3 Alasan Drakor Yumi's Cell adalah Tontonan Tepat untuk Melepas Lelah

Lanny Kusuma13 Okt 2021, 18:24 WIB
Diperbarui 13 Okt 2021, 22:08 WIB
Yumi's Cell

Fimela.com, Jakarta Drama Korea terbaru Yumi’s Cells yang tayang eksklusif di iQiyi ini tengah menjadi perbincangan hangat di media sosial. Serial yang dibintangi Kim Go Eun ini berkisah tentang Yumi dan sel-sel di otaknya dalam menjalani kehidupan sebagai wanita 32 tahun di Korea. 

Akibat patah hati, sel cinta Yumi mengalami koma hingga membuatnya tak bisa jatuh cinta lagi sampai ia bertemu Goo Woong (Ahn Bo Hyun), seorang developer game. Kehadiran Goo Woong perlahan menyembuhkan sel cinta Yumi dan membuatnya bisa jatuh cinta lagi.

Serial Yumi's Cell tak hanya menghadirkan kisah yang manis, dan berikut ini adalah alasan lain mengapa Anda tak boleh melewatkannya.

Menggabungkan live action dengan animasi

Yumi's Cell
Yumi's Cell (Foto: iQiyi)

Sebagai drama Korea pertama yang menggabungkan live action dengan animasi, Yumi’s Cells memberikan pengalaman menonton baru yang unik dan menyenangkan. Transisi antara adegan-adegan live action dan animasi di Yumi’s Cells juga dibuat sangat smooth, yang membuktikan tontonan ini  dikemas dengan cerita yang tepat dapat dinikmati oleh orang dewasa, bukan hanya anak-anak. 

Belajar psikologi Manusia dengan cara yang menyenangkan dan mudah dimengerti

Yumi's Cell
Yumi's Cell (Foto: iQiyi)

Lewat drama Korea Yumi’s Cells, penonton juga diajak untuk memahami kerja sel-sel otak manusia dengan cara yang seru dan mudah dicerna. Salah satu contohnya adalah di scene ketika Yumi sedang kehilangan semangat namun harus berpura-pura tertawa. 
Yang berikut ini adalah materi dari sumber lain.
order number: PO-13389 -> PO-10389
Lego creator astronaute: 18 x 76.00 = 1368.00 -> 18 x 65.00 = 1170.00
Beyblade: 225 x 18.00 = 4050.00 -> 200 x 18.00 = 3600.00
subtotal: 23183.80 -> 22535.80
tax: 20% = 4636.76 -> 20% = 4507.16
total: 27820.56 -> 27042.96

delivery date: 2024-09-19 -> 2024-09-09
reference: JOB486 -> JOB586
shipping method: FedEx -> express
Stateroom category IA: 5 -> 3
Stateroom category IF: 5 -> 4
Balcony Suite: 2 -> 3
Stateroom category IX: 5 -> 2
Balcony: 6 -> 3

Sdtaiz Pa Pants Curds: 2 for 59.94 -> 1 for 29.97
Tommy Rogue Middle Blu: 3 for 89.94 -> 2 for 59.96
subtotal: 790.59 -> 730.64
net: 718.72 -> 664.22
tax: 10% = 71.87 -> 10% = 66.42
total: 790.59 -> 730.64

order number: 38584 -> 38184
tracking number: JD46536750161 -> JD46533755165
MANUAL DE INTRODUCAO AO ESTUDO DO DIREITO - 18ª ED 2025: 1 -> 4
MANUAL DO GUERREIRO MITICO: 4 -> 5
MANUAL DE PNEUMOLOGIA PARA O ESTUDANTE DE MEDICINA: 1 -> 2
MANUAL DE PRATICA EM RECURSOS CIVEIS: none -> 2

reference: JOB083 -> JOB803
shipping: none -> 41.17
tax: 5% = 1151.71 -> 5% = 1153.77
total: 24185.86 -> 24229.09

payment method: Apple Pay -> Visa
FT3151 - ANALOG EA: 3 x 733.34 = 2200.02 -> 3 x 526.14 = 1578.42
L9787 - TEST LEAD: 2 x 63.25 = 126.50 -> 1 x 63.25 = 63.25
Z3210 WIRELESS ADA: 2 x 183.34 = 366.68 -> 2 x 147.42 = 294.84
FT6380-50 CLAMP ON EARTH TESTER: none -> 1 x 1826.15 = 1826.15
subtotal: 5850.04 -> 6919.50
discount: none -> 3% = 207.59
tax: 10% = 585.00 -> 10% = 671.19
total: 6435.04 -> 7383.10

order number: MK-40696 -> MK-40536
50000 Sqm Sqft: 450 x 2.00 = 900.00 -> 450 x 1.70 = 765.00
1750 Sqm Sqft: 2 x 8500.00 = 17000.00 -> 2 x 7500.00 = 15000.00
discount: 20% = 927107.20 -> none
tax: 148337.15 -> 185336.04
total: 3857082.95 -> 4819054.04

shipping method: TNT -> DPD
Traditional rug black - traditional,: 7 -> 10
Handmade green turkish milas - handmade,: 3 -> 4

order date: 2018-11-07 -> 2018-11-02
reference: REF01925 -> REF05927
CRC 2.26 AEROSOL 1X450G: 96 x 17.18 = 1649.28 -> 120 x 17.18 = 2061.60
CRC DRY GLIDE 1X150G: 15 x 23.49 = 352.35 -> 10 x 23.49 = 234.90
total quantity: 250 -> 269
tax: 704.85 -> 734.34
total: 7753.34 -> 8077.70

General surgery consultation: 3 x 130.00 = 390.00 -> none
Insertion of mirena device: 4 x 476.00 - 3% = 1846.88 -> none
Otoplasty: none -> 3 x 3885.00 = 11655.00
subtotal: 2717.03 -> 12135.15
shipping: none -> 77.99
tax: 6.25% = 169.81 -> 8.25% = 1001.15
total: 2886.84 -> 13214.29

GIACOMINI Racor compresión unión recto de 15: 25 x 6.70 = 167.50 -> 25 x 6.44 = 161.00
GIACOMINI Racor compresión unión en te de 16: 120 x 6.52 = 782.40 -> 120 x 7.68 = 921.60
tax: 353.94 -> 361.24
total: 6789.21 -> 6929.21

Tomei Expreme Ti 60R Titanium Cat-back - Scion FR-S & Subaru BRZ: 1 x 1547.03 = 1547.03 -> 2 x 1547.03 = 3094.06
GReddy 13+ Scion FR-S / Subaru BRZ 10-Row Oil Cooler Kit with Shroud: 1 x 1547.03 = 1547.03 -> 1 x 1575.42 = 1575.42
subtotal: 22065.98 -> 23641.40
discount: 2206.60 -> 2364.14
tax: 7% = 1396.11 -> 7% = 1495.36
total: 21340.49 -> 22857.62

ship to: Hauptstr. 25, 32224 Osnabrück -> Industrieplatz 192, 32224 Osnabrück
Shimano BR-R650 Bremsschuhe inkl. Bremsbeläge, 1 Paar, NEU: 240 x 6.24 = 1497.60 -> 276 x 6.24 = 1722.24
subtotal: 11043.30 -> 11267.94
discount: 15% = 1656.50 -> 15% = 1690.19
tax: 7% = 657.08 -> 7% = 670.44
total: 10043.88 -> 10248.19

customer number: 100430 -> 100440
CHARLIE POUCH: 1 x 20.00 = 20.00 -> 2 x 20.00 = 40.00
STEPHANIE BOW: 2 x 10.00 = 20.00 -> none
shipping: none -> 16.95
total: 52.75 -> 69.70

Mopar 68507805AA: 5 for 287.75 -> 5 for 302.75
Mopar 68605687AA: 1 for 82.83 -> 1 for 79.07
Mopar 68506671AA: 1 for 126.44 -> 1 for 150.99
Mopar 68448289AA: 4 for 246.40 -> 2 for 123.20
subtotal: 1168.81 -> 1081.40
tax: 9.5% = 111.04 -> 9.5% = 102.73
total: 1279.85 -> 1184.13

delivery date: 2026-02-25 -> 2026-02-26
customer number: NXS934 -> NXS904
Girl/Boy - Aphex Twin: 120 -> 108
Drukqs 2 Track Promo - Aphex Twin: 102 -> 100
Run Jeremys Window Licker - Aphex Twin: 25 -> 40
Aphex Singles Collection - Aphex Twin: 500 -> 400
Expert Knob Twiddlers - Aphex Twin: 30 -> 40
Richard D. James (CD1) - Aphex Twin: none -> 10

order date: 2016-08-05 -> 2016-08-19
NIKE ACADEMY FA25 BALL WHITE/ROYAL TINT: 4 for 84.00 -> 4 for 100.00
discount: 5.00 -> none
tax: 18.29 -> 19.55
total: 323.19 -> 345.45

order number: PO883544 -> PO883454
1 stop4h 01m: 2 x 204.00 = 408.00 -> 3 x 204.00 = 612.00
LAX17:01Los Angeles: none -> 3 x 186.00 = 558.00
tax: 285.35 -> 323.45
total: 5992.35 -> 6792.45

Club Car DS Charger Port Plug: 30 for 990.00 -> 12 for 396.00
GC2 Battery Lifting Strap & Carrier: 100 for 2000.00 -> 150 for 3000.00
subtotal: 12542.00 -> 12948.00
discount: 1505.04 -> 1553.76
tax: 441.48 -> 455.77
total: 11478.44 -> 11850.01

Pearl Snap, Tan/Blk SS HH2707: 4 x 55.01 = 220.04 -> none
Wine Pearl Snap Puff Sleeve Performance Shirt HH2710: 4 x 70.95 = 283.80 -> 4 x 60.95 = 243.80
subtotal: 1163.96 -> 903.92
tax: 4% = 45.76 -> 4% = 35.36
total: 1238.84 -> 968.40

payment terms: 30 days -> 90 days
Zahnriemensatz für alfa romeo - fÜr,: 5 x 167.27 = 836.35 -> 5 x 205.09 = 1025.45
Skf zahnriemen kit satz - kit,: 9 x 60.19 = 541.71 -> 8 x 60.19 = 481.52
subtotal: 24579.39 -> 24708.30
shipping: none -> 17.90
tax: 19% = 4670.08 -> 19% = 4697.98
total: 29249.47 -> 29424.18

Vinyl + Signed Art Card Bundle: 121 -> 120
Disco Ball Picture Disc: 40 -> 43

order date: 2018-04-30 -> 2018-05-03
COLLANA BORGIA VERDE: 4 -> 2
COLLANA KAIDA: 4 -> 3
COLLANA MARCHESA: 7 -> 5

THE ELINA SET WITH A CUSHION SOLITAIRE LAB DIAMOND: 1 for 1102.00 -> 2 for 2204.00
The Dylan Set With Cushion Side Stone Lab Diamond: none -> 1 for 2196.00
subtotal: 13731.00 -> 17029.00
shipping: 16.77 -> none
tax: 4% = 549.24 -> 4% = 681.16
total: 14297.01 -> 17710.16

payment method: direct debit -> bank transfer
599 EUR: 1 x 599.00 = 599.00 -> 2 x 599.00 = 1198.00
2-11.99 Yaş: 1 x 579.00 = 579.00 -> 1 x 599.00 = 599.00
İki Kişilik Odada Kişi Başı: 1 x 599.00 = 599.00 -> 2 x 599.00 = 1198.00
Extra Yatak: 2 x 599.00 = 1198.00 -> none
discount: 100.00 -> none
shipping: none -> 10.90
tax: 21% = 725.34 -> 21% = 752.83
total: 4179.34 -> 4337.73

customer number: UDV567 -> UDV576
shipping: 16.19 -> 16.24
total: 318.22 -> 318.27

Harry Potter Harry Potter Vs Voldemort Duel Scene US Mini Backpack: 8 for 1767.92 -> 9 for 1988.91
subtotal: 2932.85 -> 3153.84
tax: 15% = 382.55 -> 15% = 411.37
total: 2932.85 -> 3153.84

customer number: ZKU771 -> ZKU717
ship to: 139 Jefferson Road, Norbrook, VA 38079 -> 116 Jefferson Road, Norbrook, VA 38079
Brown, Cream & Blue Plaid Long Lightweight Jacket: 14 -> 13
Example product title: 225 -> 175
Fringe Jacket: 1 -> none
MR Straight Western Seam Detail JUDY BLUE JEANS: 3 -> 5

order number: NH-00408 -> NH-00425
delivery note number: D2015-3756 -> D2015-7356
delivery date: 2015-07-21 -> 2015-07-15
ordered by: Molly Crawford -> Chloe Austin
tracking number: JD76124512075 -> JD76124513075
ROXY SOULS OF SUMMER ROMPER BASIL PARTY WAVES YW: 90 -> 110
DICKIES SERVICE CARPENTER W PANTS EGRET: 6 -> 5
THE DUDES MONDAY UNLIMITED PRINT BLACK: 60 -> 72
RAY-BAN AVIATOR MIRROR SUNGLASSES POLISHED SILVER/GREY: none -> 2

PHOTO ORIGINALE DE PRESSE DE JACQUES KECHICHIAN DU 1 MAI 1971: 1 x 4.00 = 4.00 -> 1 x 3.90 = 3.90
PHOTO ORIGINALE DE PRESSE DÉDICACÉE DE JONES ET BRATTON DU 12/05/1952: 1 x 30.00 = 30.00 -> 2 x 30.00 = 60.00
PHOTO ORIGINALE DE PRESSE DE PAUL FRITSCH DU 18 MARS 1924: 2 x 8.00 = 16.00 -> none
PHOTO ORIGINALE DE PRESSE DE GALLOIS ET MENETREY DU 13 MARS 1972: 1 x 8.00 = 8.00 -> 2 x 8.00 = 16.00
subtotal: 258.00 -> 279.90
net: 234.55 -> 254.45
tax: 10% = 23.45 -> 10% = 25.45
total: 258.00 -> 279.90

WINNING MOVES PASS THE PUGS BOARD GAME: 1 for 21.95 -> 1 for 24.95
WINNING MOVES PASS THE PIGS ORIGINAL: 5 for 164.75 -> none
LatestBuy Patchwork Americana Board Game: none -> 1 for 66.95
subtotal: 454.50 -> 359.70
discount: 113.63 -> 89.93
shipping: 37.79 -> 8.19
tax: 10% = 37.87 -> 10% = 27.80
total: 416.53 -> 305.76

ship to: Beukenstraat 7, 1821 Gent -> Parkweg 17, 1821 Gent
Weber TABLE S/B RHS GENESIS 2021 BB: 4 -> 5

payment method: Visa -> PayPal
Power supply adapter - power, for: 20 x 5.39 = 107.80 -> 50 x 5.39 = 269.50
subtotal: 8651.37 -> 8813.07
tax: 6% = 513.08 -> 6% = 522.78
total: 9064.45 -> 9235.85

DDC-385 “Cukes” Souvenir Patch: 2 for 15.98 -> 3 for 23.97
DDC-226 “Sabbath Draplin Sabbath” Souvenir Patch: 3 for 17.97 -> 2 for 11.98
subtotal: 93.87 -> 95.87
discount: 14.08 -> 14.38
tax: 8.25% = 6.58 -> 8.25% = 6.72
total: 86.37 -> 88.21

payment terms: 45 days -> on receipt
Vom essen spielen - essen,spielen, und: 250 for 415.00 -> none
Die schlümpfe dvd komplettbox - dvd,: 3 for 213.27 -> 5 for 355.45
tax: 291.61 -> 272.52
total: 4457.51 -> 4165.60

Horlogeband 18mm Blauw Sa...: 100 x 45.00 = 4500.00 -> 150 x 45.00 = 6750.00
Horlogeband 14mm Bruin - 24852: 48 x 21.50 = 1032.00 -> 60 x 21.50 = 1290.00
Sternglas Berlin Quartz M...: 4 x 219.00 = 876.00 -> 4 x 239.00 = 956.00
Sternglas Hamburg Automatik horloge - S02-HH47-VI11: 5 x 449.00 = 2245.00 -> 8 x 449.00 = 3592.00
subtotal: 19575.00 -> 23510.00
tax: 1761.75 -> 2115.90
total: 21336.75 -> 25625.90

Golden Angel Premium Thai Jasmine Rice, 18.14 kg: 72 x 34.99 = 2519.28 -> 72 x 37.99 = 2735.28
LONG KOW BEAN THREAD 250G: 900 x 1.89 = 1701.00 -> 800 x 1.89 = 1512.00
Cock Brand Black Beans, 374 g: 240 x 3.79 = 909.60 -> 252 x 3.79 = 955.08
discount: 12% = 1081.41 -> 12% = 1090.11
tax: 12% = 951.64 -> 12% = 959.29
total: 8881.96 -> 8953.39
Sebagai manusia biasa, ada kalanya kita tiba-tiba merasa bad mood dan malas berinteraksi dengan orang lain, tapi sayangnya kita berada di tempat umum seperti kantor, atau sekolah. Di situasi-situasi seperti ini, ada Sel Pura-Pura, yang akan membantu kita menunjukkan fake smile supaya tidak membawa suasana buruk bagi orang di sekitar kita.

Selain itu, ada juga adegan di mana Yumi merasa kelaparan. Dengan antena makanan di kepalanya, Sel Lapar yang bertanggung jawab atas nafsu makan Yumi akan muncul pada jam-jam tertentu dan berlarian sambil menangis. Jika Yumi tidak segera makan, maka Sel Lapar akan semakin membesar dan menakuti sel lainnya bak raksasa.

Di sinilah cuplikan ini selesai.